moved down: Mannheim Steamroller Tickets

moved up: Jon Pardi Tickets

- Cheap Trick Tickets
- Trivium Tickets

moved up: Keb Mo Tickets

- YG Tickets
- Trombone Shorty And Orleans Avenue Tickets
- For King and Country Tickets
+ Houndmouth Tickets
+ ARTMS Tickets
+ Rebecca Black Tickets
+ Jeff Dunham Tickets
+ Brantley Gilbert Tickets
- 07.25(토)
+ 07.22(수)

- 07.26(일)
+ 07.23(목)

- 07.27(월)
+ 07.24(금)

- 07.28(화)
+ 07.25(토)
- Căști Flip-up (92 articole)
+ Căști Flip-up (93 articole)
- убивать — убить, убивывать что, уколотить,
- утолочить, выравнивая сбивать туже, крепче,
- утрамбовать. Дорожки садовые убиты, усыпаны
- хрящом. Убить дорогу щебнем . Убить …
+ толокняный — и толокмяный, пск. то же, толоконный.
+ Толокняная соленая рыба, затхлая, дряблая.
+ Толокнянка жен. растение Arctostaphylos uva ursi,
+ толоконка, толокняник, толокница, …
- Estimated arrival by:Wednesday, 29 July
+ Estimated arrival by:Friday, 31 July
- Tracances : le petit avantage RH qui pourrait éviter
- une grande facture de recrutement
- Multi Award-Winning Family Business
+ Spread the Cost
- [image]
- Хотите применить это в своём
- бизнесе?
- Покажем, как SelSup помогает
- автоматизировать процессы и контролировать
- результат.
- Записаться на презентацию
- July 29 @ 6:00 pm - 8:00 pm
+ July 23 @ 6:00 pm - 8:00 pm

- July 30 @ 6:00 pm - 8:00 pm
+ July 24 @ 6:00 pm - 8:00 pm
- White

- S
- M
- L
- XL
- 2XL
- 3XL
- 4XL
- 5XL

● ● ● ●

# [Work instruction]
With the line containing "- Покажем, как SelSup помогает" as the first and the last line of the records as the final one, print exactly the lines in that span.

# [Result]
- Покажем, как SelSup помогает
- автоматизировать процессы и контролировать
- результат.
- Записаться на презентацию
- July 29 @ 6:00 pm - 8:00 pm
+ July 23 @ 6:00 pm - 8:00 pm

- July 30 @ 6:00 pm - 8:00 pm
+ July 24 @ 6:00 pm - 8:00 pm
- White

- S
- M
- L
- XL
- 2XL
- 3XL
- 4XL
- 5XL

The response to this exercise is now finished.